Starting at the first line of the entries below, please return exactly each line up to and including the one with "padding:8px 16px 7px"; pictures stay out.

-- Extracted entries follows --

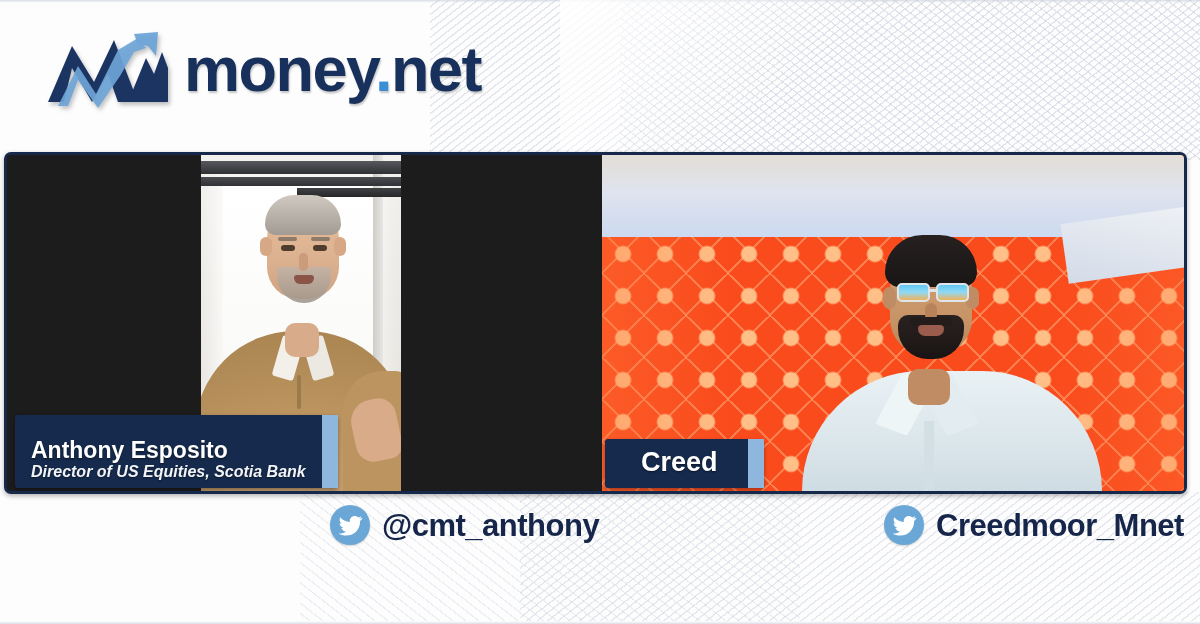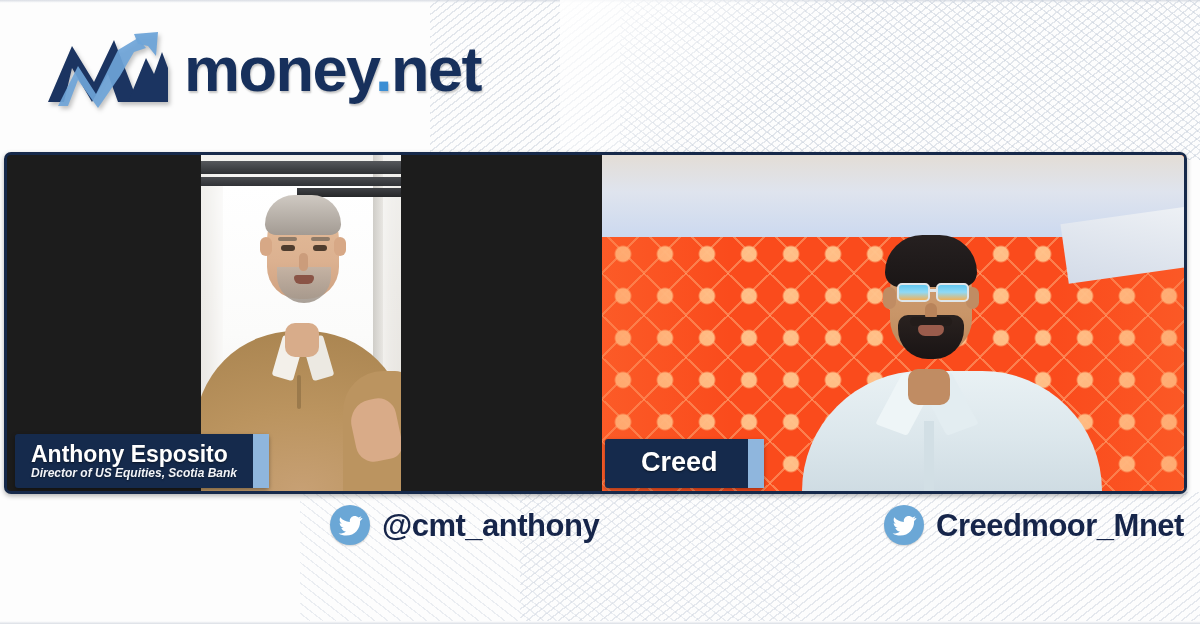--- a/index.html
+++ b/index.html
@@ -190,24 +190,24 @@
     background:#9a5c4c; border-radius:5px 5px 9px 9px; }
   .p2-stache { position:absolute; left:308px; top:162px; width:42px; height:9px;
     background:#231c1a; border-radius:5px; }
 
   
   .lower-third {
     position:absolute; display:flex; align-items:stretch;
     background:#152a4c; border-radius:3px;
     box-shadow:0 2px 4px rgba(0,0,0,.35);
   }
-  .lt-text { padding:8px 16px 7px 16px; display:flex; flex-direction:column; justify-content:center; }
+  .lt-text { padding:23px 16px 7px 16px; display:flex; flex-direction:column; justify-content:center; }
   .lt-name { color:#ffffff; font-size:23px; font-weight:bold; line-height:1.08;
     text-shadow:0 1px 2px rgba(0,0,0,.5); white-space:nowrap; }
-  .lt-title { color:#f2f4f8; font-size:12px; font-weight:bold; font-style:italic;
+  .lt-title { color:#f2f4f8; font-size:16px; font-weight:bold; font-style:italic;
     line-height:1.15; white-space:nowrap; text-shadow:0 1px 2px rgba(0,0,0,.45);text-align:right; }
   .lt-accent { width:16px; background:#8fb6dd; }
 
   #lower-third-left  { left:8px; bottom:3px; }
   #lower-third-right { left:3px; bottom:3px; }
   #lower-third-right .lt-text { padding:9px 30px 11px 36px; }
   #lower-third-right .lt-name { font-size:27px; }
 
   
   .handle { position:absolute; display:flex; align-items:center; gap:12px; }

-- Extracted entries concluded --

**Response area**
--- a/index.html
+++ b/index.html
@@ -190,24 +190,24 @@
     background:#9a5c4c; border-radius:5px 5px 9px 9px; }
   .p2-stache { position:absolute; left:308px; top:162px; width:42px; height:9px;
     background:#231c1a; border-radius:5px; }
 
   
   .lower-third {
     position:absolute; display:flex; align-items:stretch;
     background:#152a4c; border-radius:3px;
     box-shadow:0 2px 4px rgba(0,0,0,.35);
   }
-  .lt-text { padding:8px 16px 7px 16px; display:flex; flex-direction:column; justify-content:center; }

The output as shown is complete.